"""
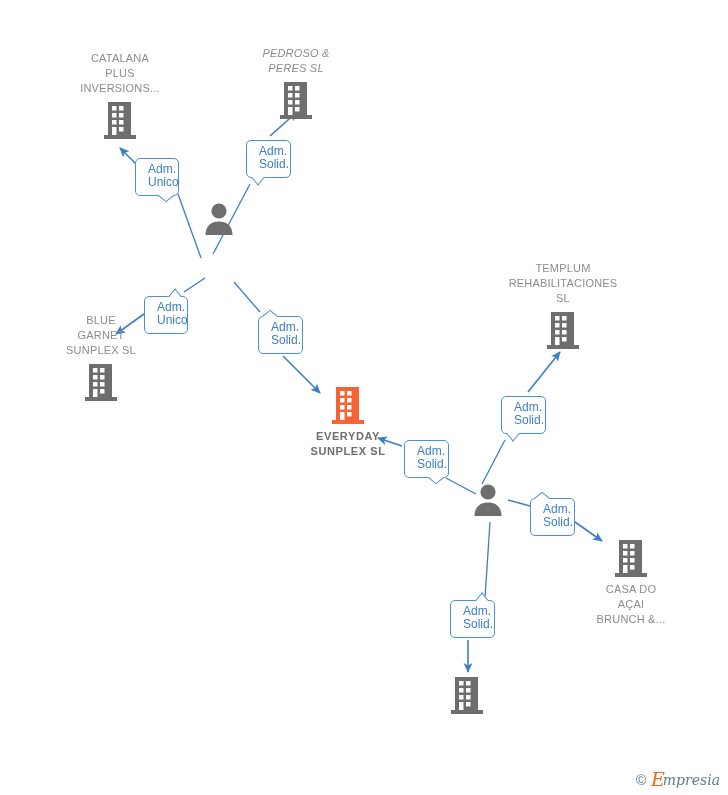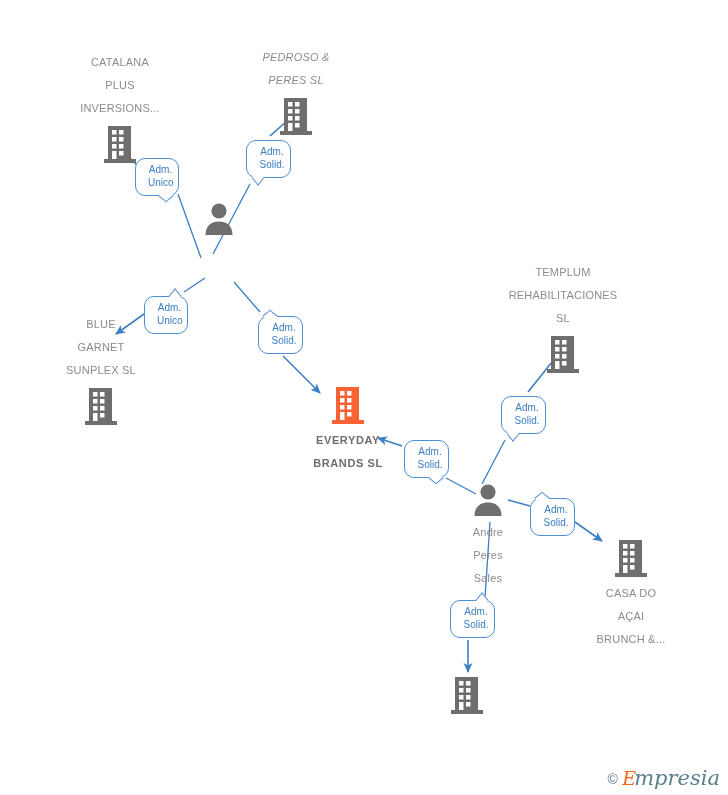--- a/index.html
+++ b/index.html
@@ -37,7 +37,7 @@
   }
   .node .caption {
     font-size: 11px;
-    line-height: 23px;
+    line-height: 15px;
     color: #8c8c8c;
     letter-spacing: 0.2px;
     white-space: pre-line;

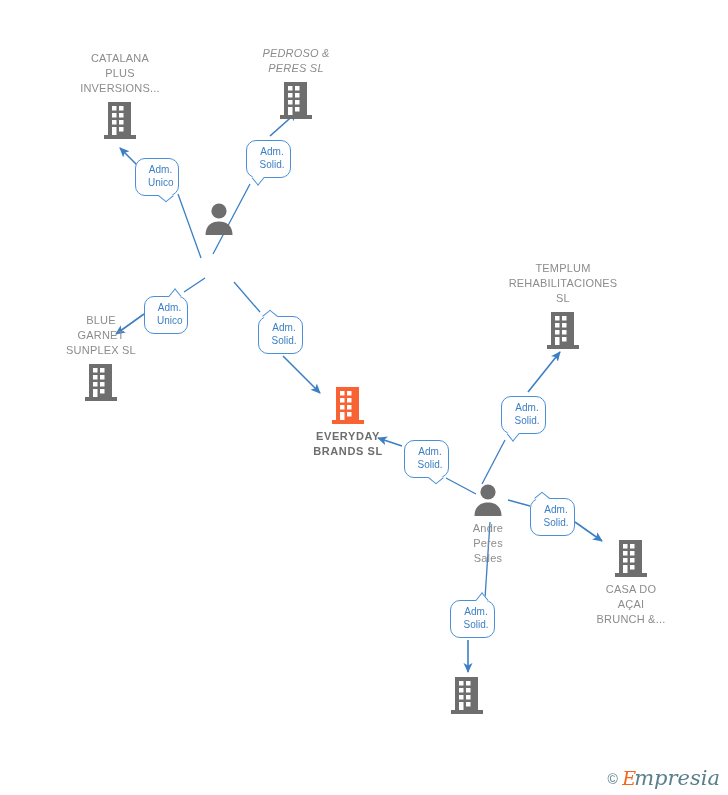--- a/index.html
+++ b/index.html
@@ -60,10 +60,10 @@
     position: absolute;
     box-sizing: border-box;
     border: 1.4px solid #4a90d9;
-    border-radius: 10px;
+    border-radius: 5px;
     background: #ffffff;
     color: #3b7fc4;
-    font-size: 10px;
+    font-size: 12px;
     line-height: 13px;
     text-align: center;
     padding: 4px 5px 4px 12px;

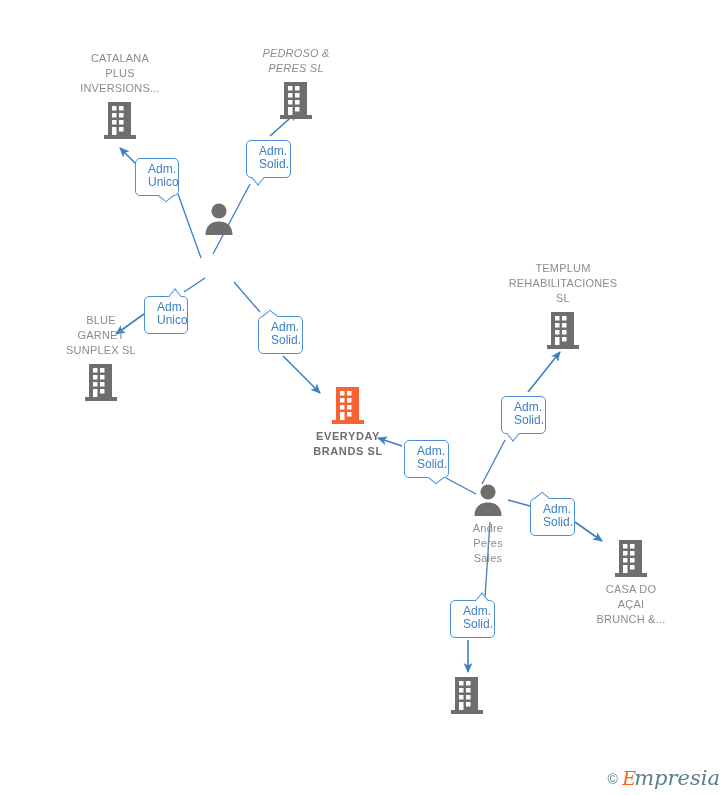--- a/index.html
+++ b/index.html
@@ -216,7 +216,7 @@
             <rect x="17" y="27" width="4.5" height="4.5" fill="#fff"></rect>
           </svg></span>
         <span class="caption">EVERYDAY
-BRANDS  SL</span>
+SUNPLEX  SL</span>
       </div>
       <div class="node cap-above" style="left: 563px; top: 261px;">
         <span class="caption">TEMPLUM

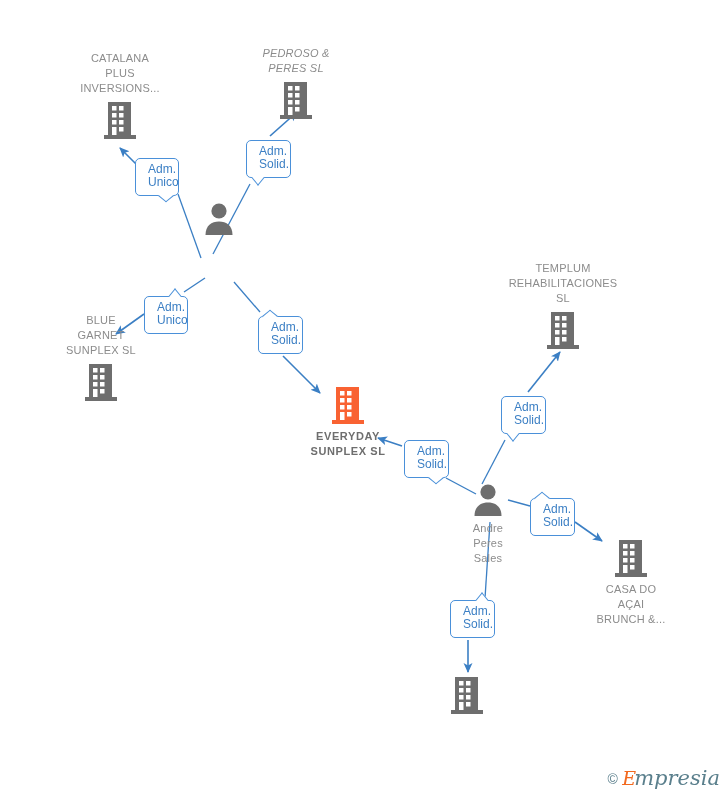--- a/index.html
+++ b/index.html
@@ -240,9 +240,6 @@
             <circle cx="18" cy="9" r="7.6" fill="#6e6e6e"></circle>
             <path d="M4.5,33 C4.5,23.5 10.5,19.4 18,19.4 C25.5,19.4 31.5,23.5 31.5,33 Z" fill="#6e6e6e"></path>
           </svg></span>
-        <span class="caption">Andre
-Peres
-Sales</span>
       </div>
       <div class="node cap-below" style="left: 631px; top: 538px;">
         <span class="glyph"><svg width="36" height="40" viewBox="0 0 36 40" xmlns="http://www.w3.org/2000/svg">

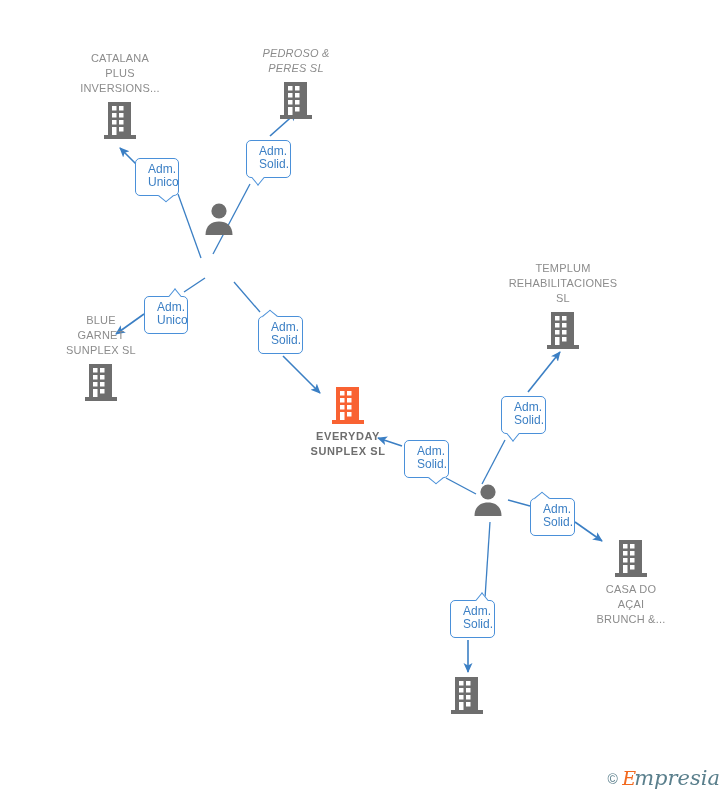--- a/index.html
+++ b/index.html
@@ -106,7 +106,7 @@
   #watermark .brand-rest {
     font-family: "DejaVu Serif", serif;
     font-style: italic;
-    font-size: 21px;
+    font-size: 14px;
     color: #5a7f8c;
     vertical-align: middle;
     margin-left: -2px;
"""
"""
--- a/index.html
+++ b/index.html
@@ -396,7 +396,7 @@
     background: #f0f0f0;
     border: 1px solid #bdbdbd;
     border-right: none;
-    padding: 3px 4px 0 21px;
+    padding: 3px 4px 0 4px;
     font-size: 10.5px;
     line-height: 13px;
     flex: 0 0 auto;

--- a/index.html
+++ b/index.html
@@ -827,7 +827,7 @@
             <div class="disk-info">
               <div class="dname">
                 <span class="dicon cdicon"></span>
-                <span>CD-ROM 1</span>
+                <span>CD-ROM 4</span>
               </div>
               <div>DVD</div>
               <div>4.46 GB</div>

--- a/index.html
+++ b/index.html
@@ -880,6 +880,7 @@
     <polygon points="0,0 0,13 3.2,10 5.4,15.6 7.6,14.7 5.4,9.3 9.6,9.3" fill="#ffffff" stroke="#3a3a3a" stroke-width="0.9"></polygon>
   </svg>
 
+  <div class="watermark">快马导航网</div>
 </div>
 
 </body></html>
"""
> _Your task_
Count the lines in the listing where the string "ffffff" appears, and give only the count.

> _Exercise solution_
2